Mac started working for us in our Wellington gym. Prior to that he’d been in the army, and he’d also played squash and rugby. In the late 80s, he moved up to Auckland and that’s where his journey with Les Mills really began.
He was originally a BODYATTACK™ teacher – or Jazzergetics as it was called back then. He wanted to reinvent the program, and along with a few other people, he was instrumental in developing it and renaming it BODYATTACK. In 1990 he really got into BODYSTEP™. In the 80s aerobics had been all about leotards and legwarmers, but step – started by Gin Miller in the US – became the first of the more athletic classes in the global transition that led to BODYPUMP™, Spinning and Tae Bo.

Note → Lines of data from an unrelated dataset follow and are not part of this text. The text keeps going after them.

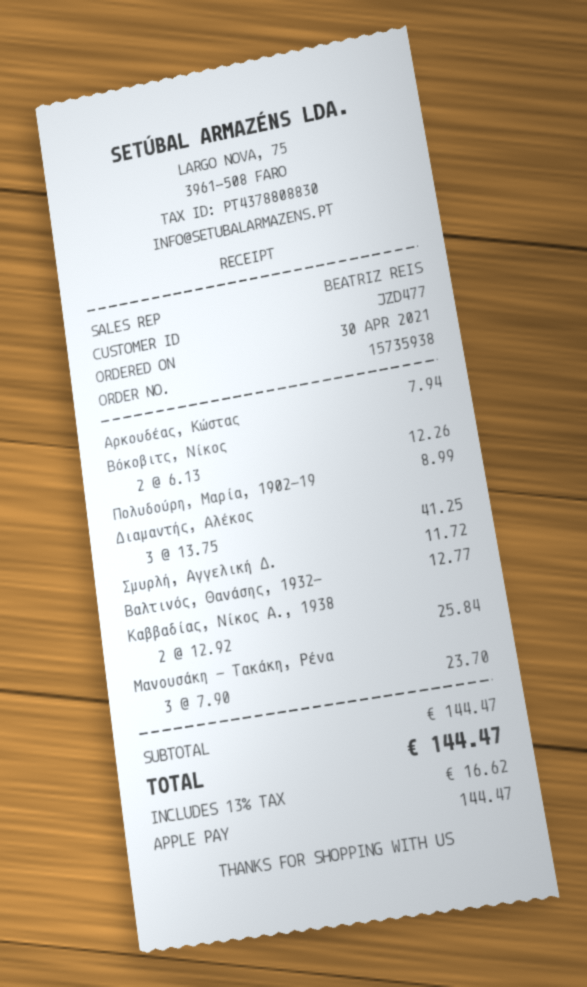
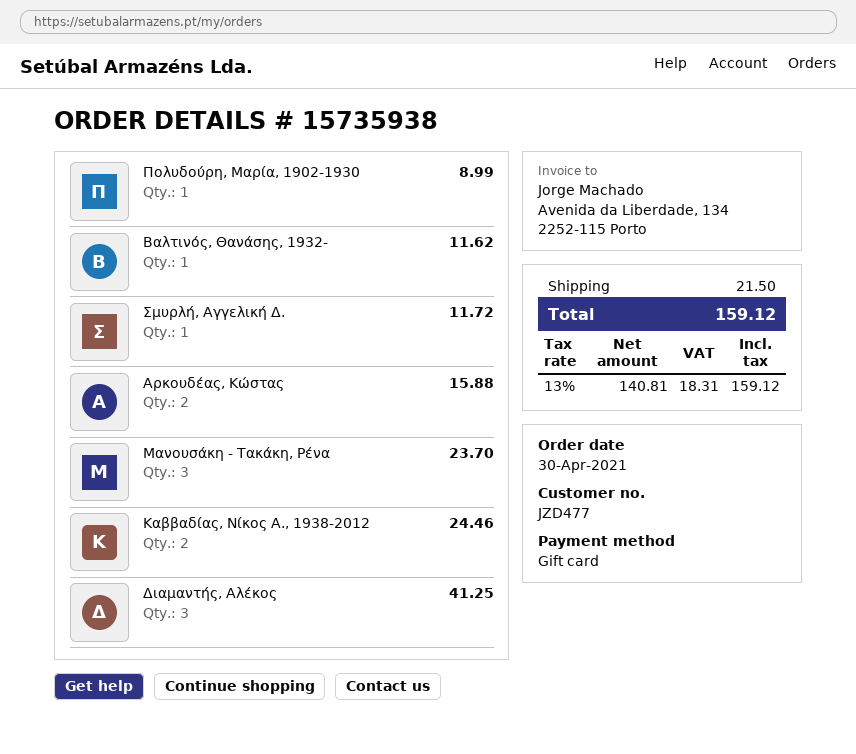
payment method: Apple Pay -> gift card
Αρκουδέας, Κώστας: 1 for 7.94 -> 2 for 15.88
Βόκοβιτς, Νίκος: 2 for 12.26 -> none
Βαλτινός, Θανάσης, 1932-: 1 for 12.77 -> 1 for 11.62
Καββαδίας, Νίκος Α., 1938: 2 for 25.84 -> 2 for 24.46
shipping: none -> 21.50
tax: 13% = 16.62 -> 13% = 18.31
total: 144.47 -> 159.12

Mac would get a couple of hundred people in his BODYSTEP classes in Studio One at the Les Mills Auckland City club.
We launched BODYPUMP in 1990. Mac watched from the sidelines for a couple of years, and then decided he wanted to be involved in it. He saw it as the next evolution of athletic classes. His first appearance on a video was Release 6 or 7. He moved out of BODYSTEP and BODYATTACK and became the head choreographer for BODYPUMP. It was already big in Auckland when Mac took it over, but he was the guy who really took it to the world. We launched it in Bill Robertson’s club in Canberra, Australia in ’95 and he, Emma Barry and Steve Renata went over there and started training Instructors.
If step aerobics was the first big international athletic class, then spinning was really the second. It was invented by Johnny G, a South African guy, in the early 90s. Mac saw the potential early on. He started working on RPM™ around 1996 and led both BODYPUMP and RPM when we took them to the international market in 1996 and 1998.
To my mind, there were three charismatic Instructors back then who really changed the fitness world: Billy Blanks with Tae Bo, Johnny G with spinning, and Mike McSweeney with BODYPUMP.
His influence as a role model really can’t be overstated. Here was this super fit Māori guy in black rugby shorts and a singlet, just absolutely shredded… it really was a game changer. He became a global icon and role model who teachers around the world just fell in love with. He was one of the key factors behind Les Mills’ success internationally. Instructors started dressing like him and he really led a whole new culture in fitness classes.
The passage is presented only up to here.